Michael Moriarty plays ex-FBI agent Mo Rutherford, now a freelance industrial spy hired by Big Ice Cream to figure out what’s in The Stuff and how the company makes so much of it. One of Mo’s strategies for getting inside the factory is to woo marketing mastermind Nicole (Andrea Marcovicci) with phony promises of purchasing her agency. (Not only does she fall for his line, but she’s inviting herself back to his hotel room within minutes of meeting him-you’d think an ad exec would be savvier, but strong female characters have never been a Cohen forte.) Meanwhile, 12-year-old Jason (Scott Bloom) gets Mo’s attention by embarking on his own little suburban anti-Stuff crusade, demolishing in-store displays of the substance. Together, these three make up a surrogate family working to save the world.
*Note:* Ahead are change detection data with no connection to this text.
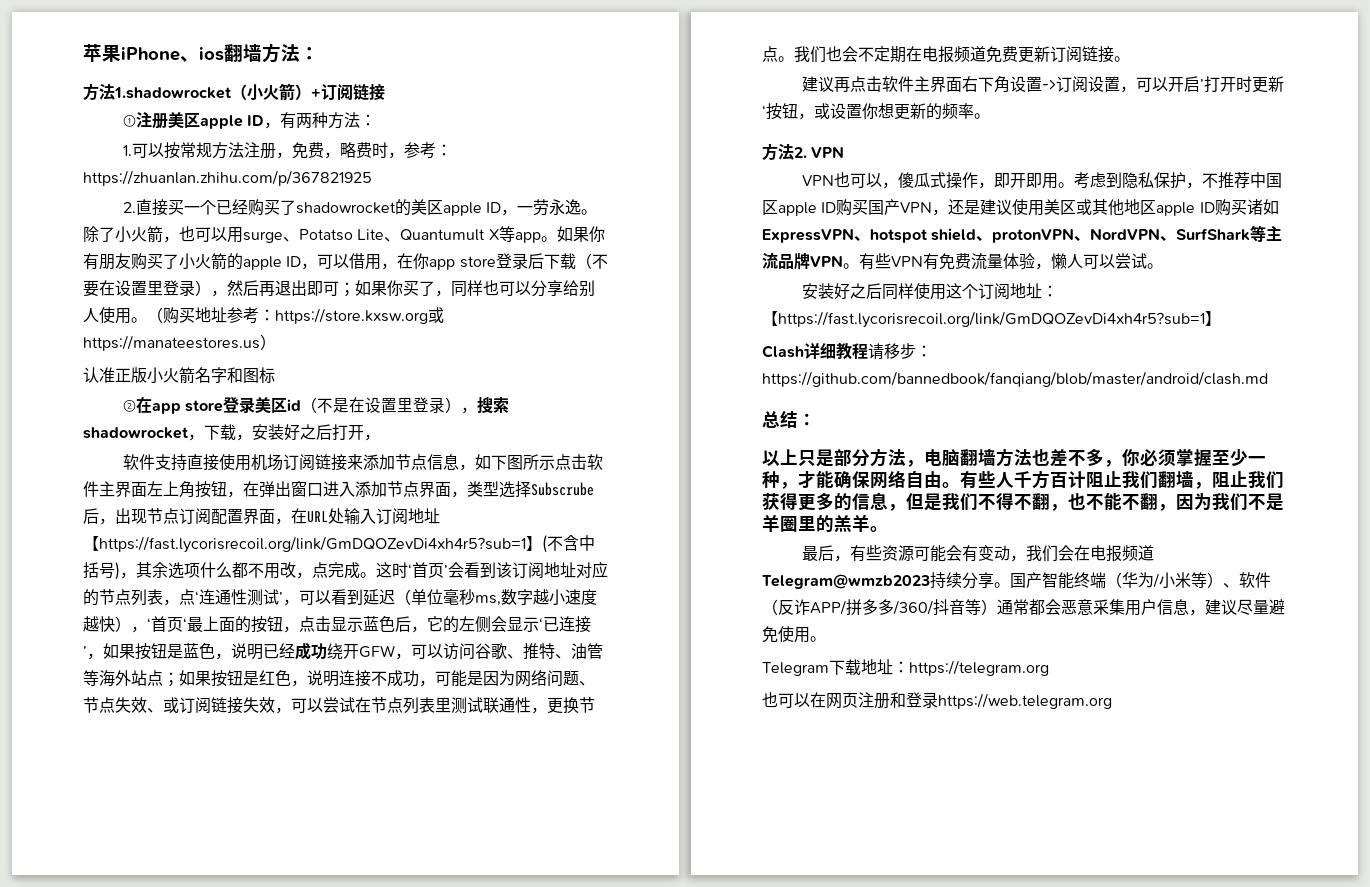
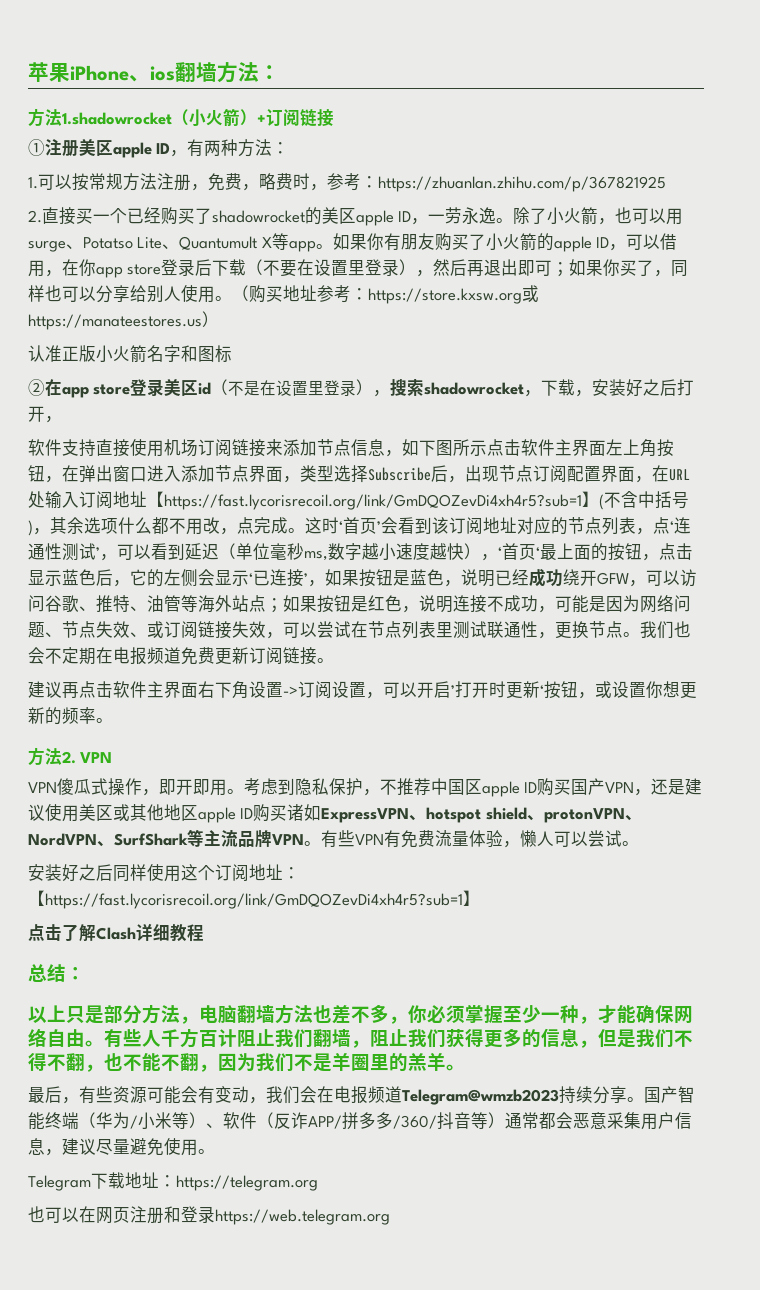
- 软件支持直接使用机场订阅链接来添加节点信息，如下图所示点击软件主界面左上角按钮，在弹出窗口进入添加节点界面，类型选择Subscrube后，出现节点订阅配置界面，在URL处输入订阅地址【https://fast.lycorisrecoil.org/link/GmDQOZevDi4xh4r5?sub=1】(不含中括号)，其余选项什么都不用改，点完成。
+ 软件支持直接使用机场订阅链接来添加节点信息，如下图所示点击软件主界面左上角按钮，在弹出窗口进入添加节点界面，类型选择Subscribe后，出现节点订阅配置界面，在URL处输入订阅地址【https://fast.lycorisrecoil.org/link/GmDQOZevDi4xh4r5?sub=1】(不含中括号)，其余选项什么都不用改，点完成。
- VPN也可以，傻瓜式操作，即开即用。
+ VPN傻瓜式操作，即开即用。
- Clash详细教程请移步：https://github.com/bannedbook/fanqiang/blob/master/android/clash.md
+ 点击了解Clash详细教程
The supporting players include Garrett Morris as “Chocolate Chip” Charlie, a cookie mogul losing market share to The Stuff, Danny Aiello as a former FDA agent with a guilty conscience, and Paul Sorvino as an armed-militia leader who’s stirred to action when Rutherford reveals that The Stuff, not fluoride in the water, is the deadly contaminant threatening the American way of life.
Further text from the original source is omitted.